TUTELA DO CONSUMIDOR E RESISTÊNCIA DOS MONOPÓLIOS DE FACTO

As leis que tutelam a posição jurídica do consumidor são imperativas. Não consentem eventual derrogação.
É o que resulta da Lei de Defesa do Consumidor e dos mais diplomas avulsos.
A periodicidade da facturação dos serviços públicos essenciais passou, com a Lei 12/2008, de 26 de Fevereiro, a ser mensal.
Por razões que se intuem.
Porque os orçamentos domésticos têm uma dimensão mensal.
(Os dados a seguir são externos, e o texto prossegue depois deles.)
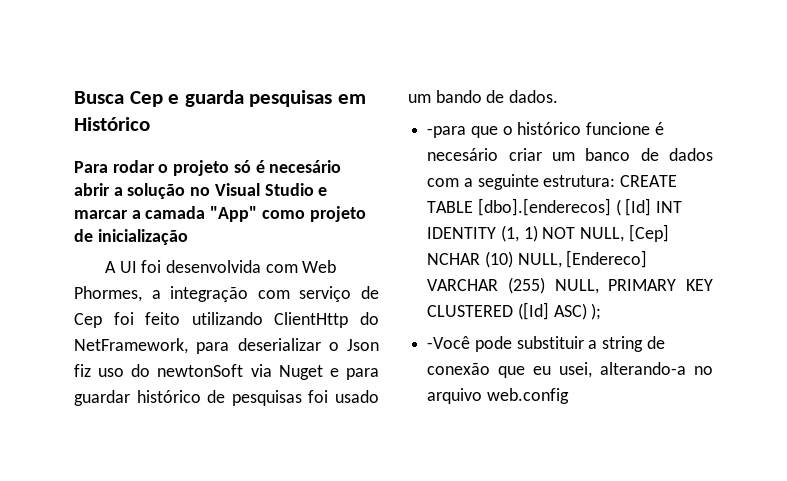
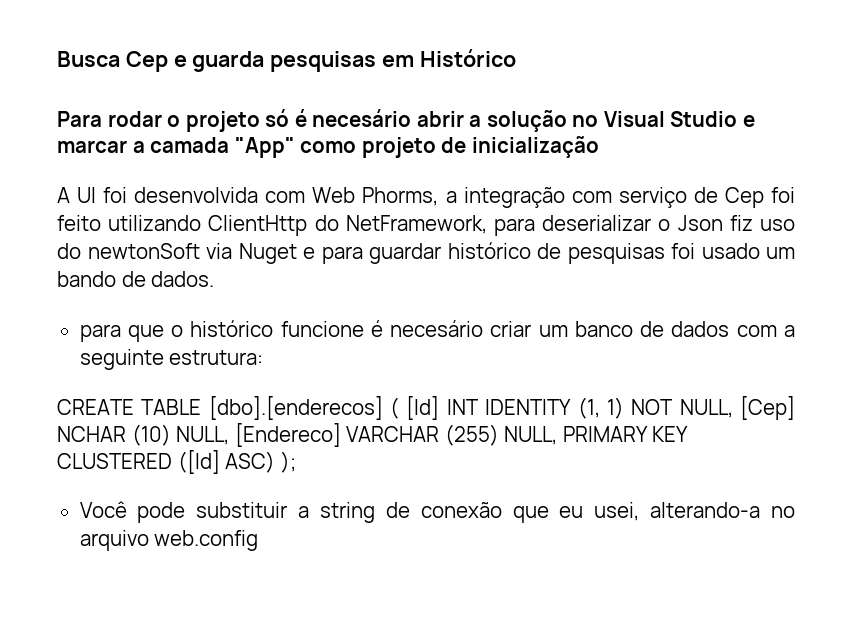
[74,286,142,302] Phormes, -> [362,187,439,206] Phorms,
[427,126,467,138] -para -> [79,324,121,342] para
(616, 181) none -> (264, 357) //
[427,336,471,349] -Você -> [79,501,127,518] Você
E com que dificuldades na generalidade das situações se consegue solver os regulares compromissos indispensáveis à subsistência de cada um e todos!
Tanto a entidade reguladora, que – em lugar de se mostrar pendular- parece vir sufragando as posições das empresas reguladas, como as estruturas do sector energético, reagiram às normas da Lei Nova.
A EDP, fazendo depender a periodicidade de expressa declaração de vontade do consumidor, conforme comunicado infra:

A Lusitâniagás, simulando, instada a uma facturação mensal, quando de todo mantinha a periodicidade bimestral (de dois em dois meses), adoptou o estratagema que segue para se eximir às injunções da Lei:
 
Outubro de 2008 – 60 € (estimativa)
Novembro          –     0 €
Dezembro…………60 € (estimativa)
Janeiro …………….  0 €, etc… … …
 
Esta autêntica vergonha não se consentiria em um qualquer Estado de Direito em que houvesse uma pronta reacção, desde logo da entidade reguladora. E da Direcção-Geral do Consumidor, se houvesse de intervir ante a persistência dos atropelos.
Em Portugal nada se passa.
O princípio da boa-fé é mandado às urtigas!
As leis da República às malvas!
Os monopólios fazem “o mal e a caramunha”!
E sentem-se muito “ofendidos” quando alguém mais intrépido ousa afrontá-los…
Haja modos!
A Carta de Direitos dos Consumidores e Usuários (ou Utentes) não pode continuar a ser rasgada de forma absolutamente insólita na praça pública pelos monopólios que ditam as “regras” a seu bel talante e vivem na mais absoluta impunidade!
Já seria altura de os “donos” dos portugueses (e dos mais que acabam por aqui vir“cair”) sofrearem os seus ímpetos e de terem algum comedimento nos desvarios com que desferem os seus rudes golpes contra as frágeis economias domésticas de um povo que vive agrilhoado à sua condição de povo menor e até já deu cartas ao mundo…
Será necessário encetar um qualquer movimento para se decretar o fim do “esclavagismo económico” a que a maior parte das famílias se acha submetida?
Até quando estes “senhores”, patenteando uma insólita arrogância, abusarão da nossa paciência?

Comments

  1. Luis Moreira says:

    Serviço público, Prof.

  2. António Pedro says:

    Boa noite
    Há dias fui almoçar a um retaurante, mas no final não me quizeram passar a factura da refeição, dizendo-me que o talão da caixa era o suficiente.
    E já agora desejava saber também a partir de que valor é obrigado a passarem a factura, é que nesse restaurante como só paguei 8 euros disseram-me que não eram até obrigados a passar a dita factura. Obrigado.